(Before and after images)

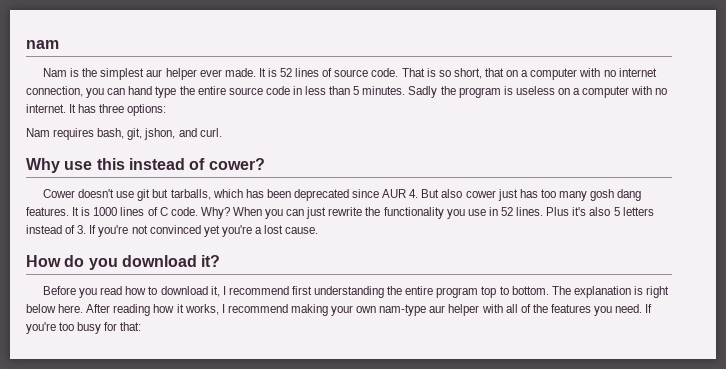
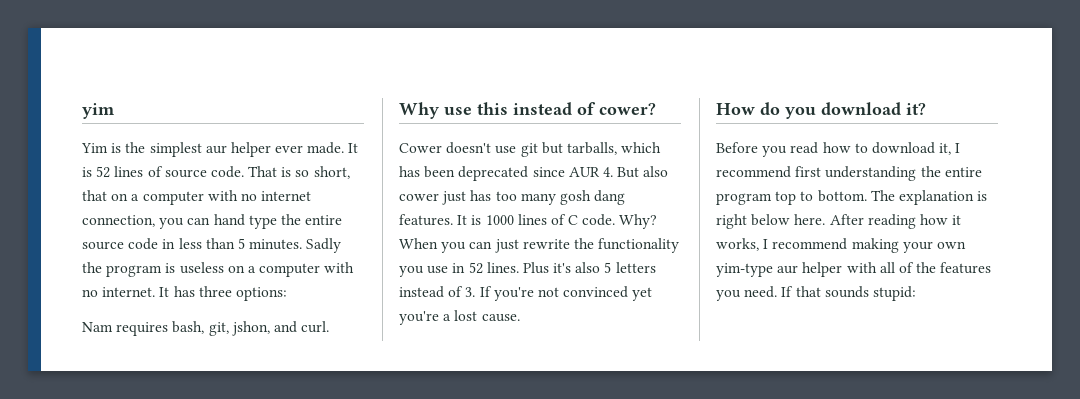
- nam
- Nam is the simplest aur helper ever made.
+ yim
+ Yim is the simplest aur helper ever made.
- After reading how it works, I recommend making your own nam-type aur helper with all of the features you need.
+ After reading how it works, I recommend making your own yim-type aur helper with all of the features you need.
- If you're too busy for that:
+ If that sounds stupid:

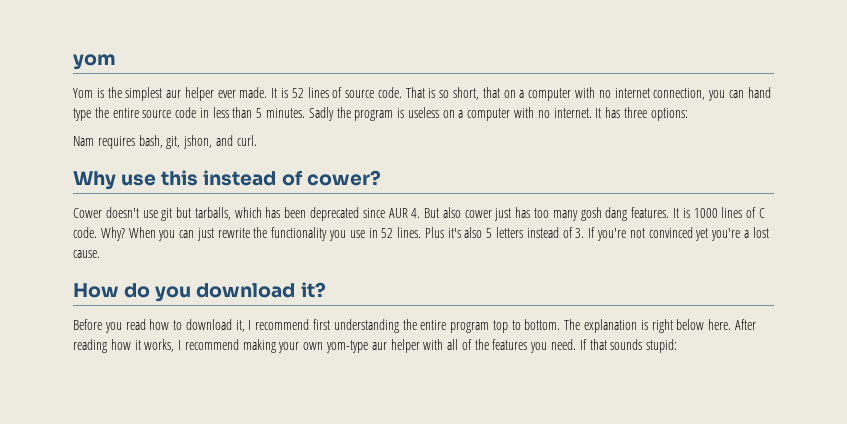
- yim
- Yim is the simplest aur helper ever made.
+ yom
+ Yom is the simplest aur helper ever made.
- After reading how it works, I recommend making your own yim-type aur helper with all of the features you need.
+ After reading how it works, I recommend making your own yom-type aur helper with all of the features you need.

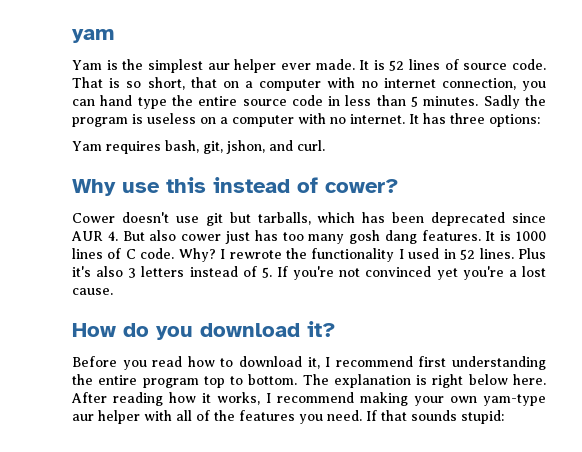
- yom
- Yom is the simplest aur helper ever made.
+ yam
+ Yam is the simplest aur helper ever made.
- Nam requires bash, git, jshon, and curl.
+ Yam requires bash, git, jshon, and curl.
- When you can just rewrite the functionality you use in 52 lines.
+ I rewrote the functionality I used in 52 lines.
- Plus it's also 5 letters instead of 3. If you're not convinced yet you're a lost cause.
+ Plus it's also 3 letters instead of 5. If you're not convinced yet you're a lost cause.
- After reading how it works, I recommend making your own yom-type aur helper with all of the features you need.
+ After reading how it works, I recommend making your own yam-type aur helper with all of the features you need.

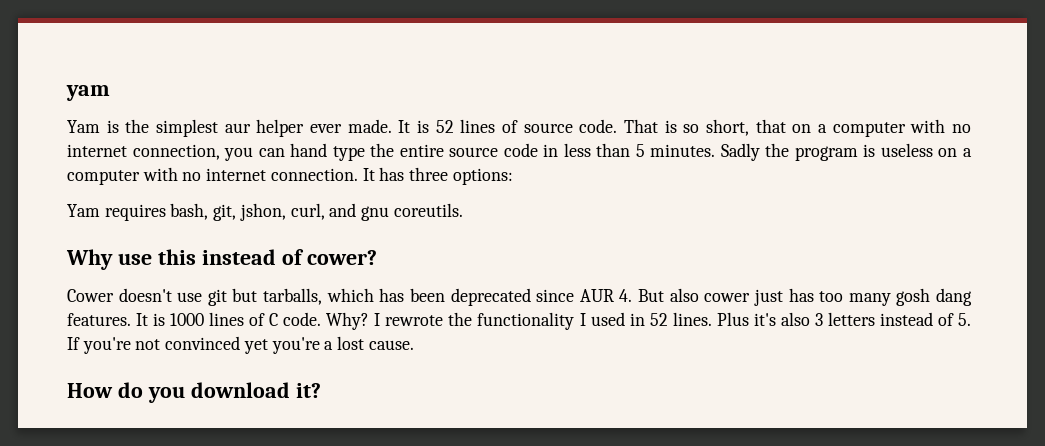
- Sadly the program is useless on a computer with no internet.
+ Sadly the program is useless on a computer with no internet connection.
- Yam requires bash, git, jshon, and curl.
+ Yam requires bash, git, jshon, curl, and gnu coreutils.
- Before you read how to download it, I recommend first understanding the entire program top to bottom. The explanation is right below here. After reading how it works, I recommend making your own yam-type aur helper with all of the features you need. If that sounds stupid:

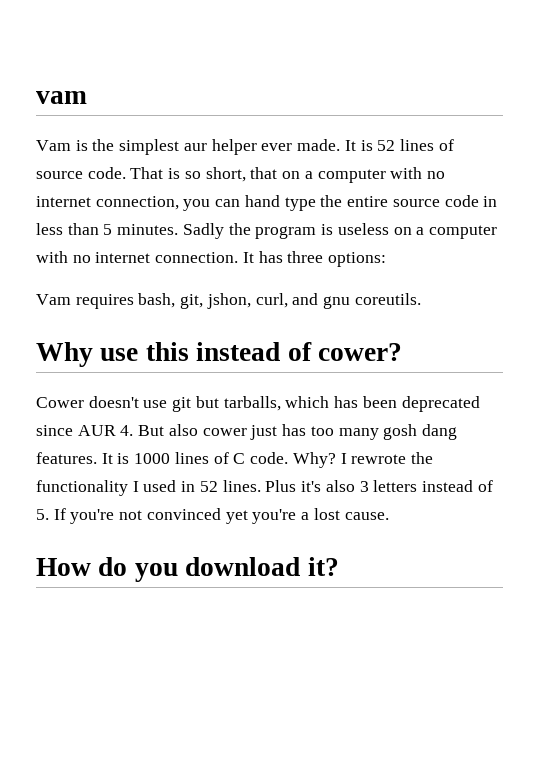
- yam
- Yam is the simplest aur helper ever made.
+ vam
+ Vam is the simplest aur helper ever made.
- Yam requires bash, git, jshon, curl, and gnu coreutils.
+ Vam requires bash, git, jshon, curl, and gnu coreutils.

EXERCISE REQUIREMENTS: Pull out every line above that holds the word "bash".

TASK RESPONSE:
- Nam requires bash, git, jshon, and curl.
+ Yam requires bash, git, jshon, and curl.
- Yam requires bash, git, jshon, and curl.
+ Yam requires bash, git, jshon, curl, and gnu coreutils.
- Yam requires bash, git, jshon, curl, and gnu coreutils.
+ Vam requires bash, git, jshon, curl, and gnu coreutils.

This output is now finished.